Today has been a rough day. I got scary news about a relative, who has struggled with demons all his life. I woke with a migraine. It has been hot and humid. Overall, though, Janey has been cheerful, and until this evening I was holding it together. Now, I'm not. Sometimes it just all feels so overwhelming and never-ending. Not even just Janey, but so many people's struggles. I know so many people who struggle every day to make sense of their lives, to find meaning in their life after difficult childhoods, or multiple losses or internal beasts that just don't want to let go. I wish I could do more for others; I wish my own life was not so overwhelming that I often don't have the resources to help others more. I don't want to be the one who needs help. That is not a role I ever, ever wanted to have. And yet it is teaching me, although it's a hard lesson. There is not help out there as there should be. We don't have answers for life's tough struggles. I get tired of reading and hearing about therapy, counselling. Not that they don't have their places, but they don't fix anyway. Some problems because they are not fixable, some because talking about them is not what is needed. What is needed is money, programs, volunteers, a change of society's heart.

I will stop before I turn to a bit of rambling. But I'll leave with a thought. Pick someone you know that needs help---an ear to listen, a friendly smile, a word of encouragement. Not money, not any long term commitment, but just a kind boost. Pick someone like that every day, and give them that boost. If you are that someone needing the boost, I want to say---you are not alone.

Sunday, September 18, 2011

Start of the year

Start of the school year, that is, which seems like the start of the year for students and parents. And how's it going? Pretty well, for Janey. I feel like a grinch when I say to people that the beginning of the year always goes well for her, as if I am waiting for it to stop going well, and I'm not. I hope it goes well all year long. Janey is in 1st grade, in a great classroom with wonderful teachers. She has a desk. The desks are pushed into tables, and she is right there in the thick of it. She seems very, very excited in the mornings before school, and is cheerful when I pick her up, if tired.
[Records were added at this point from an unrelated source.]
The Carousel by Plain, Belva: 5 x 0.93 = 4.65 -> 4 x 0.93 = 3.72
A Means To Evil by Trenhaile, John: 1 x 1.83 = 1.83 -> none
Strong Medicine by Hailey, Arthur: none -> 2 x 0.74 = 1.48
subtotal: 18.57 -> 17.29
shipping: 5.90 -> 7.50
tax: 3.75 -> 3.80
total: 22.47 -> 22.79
The surprising thing at the beginning of the year was her hugging spree. She isn't much of a hugger, but I think she was truly happy to see people she knew from other years. The best was when she hugged her friend Michael, who is in 5th grade and who she has known since she was a baby. It was totally spontaneous---we were just standing there before school and she went over and hugged him. His mother and I both got misty-eyed, I think. She hugged several teachers and therapists, too, and said to her PT therapist "I want to ride the bike" which is something they do together.
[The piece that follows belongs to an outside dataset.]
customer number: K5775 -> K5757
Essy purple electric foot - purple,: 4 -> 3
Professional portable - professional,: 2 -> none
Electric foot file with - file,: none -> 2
At home, she's been fairly happy too, but in a not-sleeping-so-well phase. The last few nights have been okay, so hopefully it's ending. I think the start of the year had her so hyped up she was waking in the night excited about it, and staying up for hours. It's the hardest thing. You can deal with almost anything, if you get sleep.
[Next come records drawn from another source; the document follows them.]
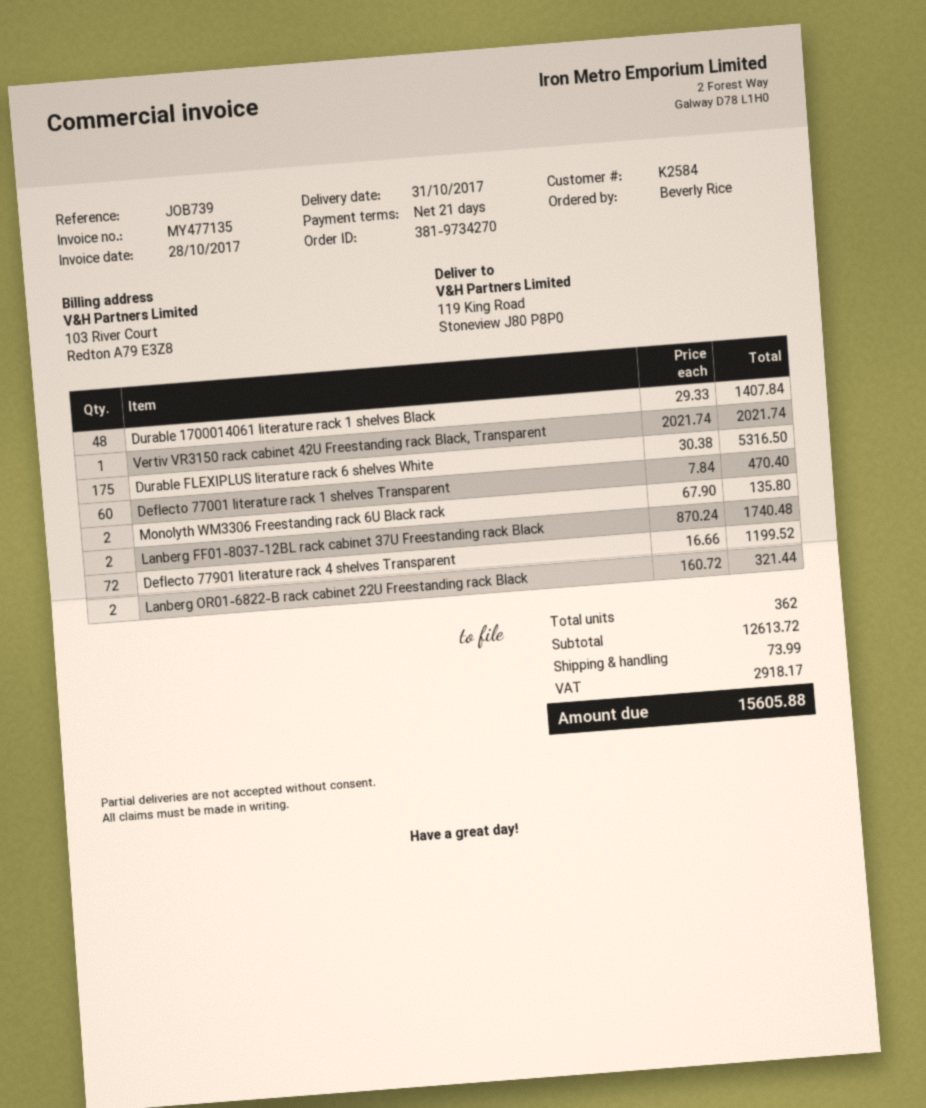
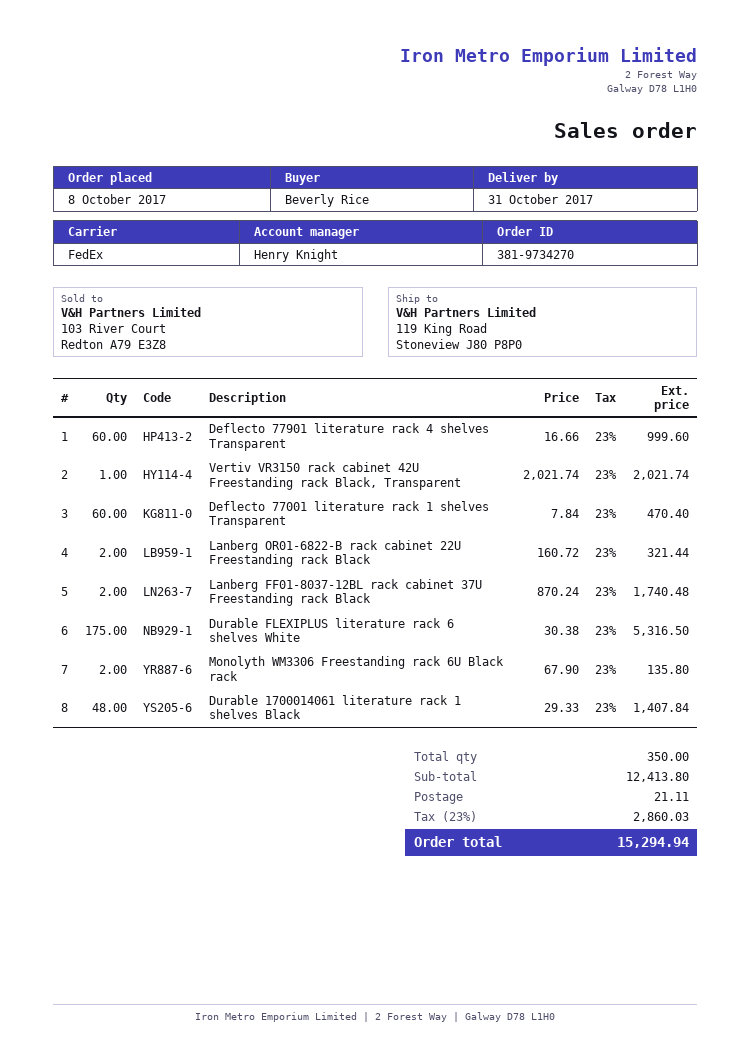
Deflecto 77901 literature rack 4 shelves Transparent: 72 x 16.66 = 1199.52 -> 60 x 16.66 = 999.60
total quantity: 362 -> 350
subtotal: 12613.72 -> 12413.80
shipping: 73.99 -> 21.11
tax: 2918.17 -> 2860.03
total: 15605.88 -> 15294.94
Her reaction to the year starting was making me think about her traits that have nothing to do with autism. She is like her brothers in her liking of school. They would recoil in horror if I ever breathed the words "Home Schooling". They want to be out there, seeing people and part of the crowd, and Janey does too. She likes the routine. She's not shy. Her brothers aren't either. It still makes me marvel, and wonder where they get it. I don't think that is part of the autism---it's part of her underlying personality. I like seeing it come through.